Fisheries body wants gov't to run after illegal importers instead of wet market vendors

Ramon Royandoyan - Philstar.com
Fisheries body wants gov't to run after illegal importers instead of wet market vendors
Salmon and pampano are laid out in a market stall during an inspection by the Bureau of Fisheries and Aquatic Resources.
Release / Bureau of Fisheries and Aquatic Resources

MANILA, Philippines — Fisheries stakeholders urged the Marcos Jr. administration on Friday to train its crosshairs on illegal importers instead of cracking down on wet market vendors amid the fish import debacle.

In a statement on Friday, the National Fisheries and Aquatic Resources Management Council (NFARMC) said that while they supported the implementation of Fisheries Administrative Order (FAO) No. 195, the national government should side with the welfare of wet market fish vendors. 

FAO 195 outlawed the sale of imported fish such as pink salmon and pompano in public markets. This was targeted at helping Filipino fisherfolk sell their haul directly to the market. That said, the same order limited the sale of these deluxe fish to big companies, hotels, and restaurants.
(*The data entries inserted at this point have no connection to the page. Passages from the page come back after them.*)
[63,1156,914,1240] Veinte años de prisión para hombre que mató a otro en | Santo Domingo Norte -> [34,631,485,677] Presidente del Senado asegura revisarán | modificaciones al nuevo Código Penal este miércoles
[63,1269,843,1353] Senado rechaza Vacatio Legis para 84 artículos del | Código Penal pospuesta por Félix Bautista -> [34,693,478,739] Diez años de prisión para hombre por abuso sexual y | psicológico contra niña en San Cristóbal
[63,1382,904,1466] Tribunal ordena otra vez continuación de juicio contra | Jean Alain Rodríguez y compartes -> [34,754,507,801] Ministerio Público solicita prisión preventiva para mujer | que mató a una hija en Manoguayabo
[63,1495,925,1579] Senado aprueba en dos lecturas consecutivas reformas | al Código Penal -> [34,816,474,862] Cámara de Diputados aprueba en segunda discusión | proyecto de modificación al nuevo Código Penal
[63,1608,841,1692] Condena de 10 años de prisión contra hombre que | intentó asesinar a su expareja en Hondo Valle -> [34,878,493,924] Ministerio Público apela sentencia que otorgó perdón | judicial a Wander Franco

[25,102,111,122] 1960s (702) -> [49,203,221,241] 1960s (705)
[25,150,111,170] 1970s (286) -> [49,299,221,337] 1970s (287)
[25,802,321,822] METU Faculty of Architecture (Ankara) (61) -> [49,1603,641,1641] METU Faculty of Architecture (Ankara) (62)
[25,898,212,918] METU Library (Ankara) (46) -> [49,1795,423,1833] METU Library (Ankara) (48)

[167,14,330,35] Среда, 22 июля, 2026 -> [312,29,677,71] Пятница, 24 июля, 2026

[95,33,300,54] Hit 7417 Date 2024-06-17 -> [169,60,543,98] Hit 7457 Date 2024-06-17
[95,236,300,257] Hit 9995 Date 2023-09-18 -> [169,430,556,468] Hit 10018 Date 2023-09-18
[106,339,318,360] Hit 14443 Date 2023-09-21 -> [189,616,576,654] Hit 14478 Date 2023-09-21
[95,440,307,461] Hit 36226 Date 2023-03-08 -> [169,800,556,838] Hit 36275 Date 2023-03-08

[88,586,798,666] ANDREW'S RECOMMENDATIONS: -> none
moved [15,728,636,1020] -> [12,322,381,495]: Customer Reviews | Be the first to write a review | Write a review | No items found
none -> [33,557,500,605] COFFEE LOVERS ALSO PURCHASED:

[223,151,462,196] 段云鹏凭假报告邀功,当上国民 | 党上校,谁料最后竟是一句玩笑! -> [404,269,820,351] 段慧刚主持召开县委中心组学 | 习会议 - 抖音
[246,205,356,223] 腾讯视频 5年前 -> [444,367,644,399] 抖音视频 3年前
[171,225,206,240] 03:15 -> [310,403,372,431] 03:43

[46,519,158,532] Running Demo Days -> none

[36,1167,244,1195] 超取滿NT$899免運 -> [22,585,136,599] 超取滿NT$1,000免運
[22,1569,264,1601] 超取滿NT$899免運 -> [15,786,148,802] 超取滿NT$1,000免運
The NFARMC is a policymaking body composed of fisherfolk, industry stakeholders, members of the academe, and non-government organizations. 

“In the effort, however, of enforcing these policies, the NFARMC believes that the focus should be the scrupulous importers who violate the policies and not the small fish vendors at the wet markets,” the statement read. 

READ: DA mulls holding off on salmon, pompano ban | Ombudsman probes BFAR’s belated salmon, pampano ban

“Contrary to some feedback, the implementation of the order is not discriminatory to anyone. In fact, it protects one of the most vulnerable sectors in the country, the marginalized fisherfolk, and the whole industry from competition against imported fish in wet markets,” the NFARMC added. 

Even then, the entry of illegally-imported fish into markets is hurting the local fisheries industry.

Revisiting the 1999 policy, which was suddenly enforced en-masse, is noteworthy but the NFARMC wants the Marcos Jr. administration to “make it more responsive” to the current needs of the sector. 

The NFARMC advised the national government to undergo consultations with them, which is mandated by Republic Act 8550, as amended by RA 10654.                 

President Ferdinand Marcos Jr. is the current head of the Department of Agriculture. His pet department is in charge of safeguarding the welfare and interest of the agriculture sector, which extends to fisheries as well.

As it is, his search for a qualified secretary to lead the department is still underway.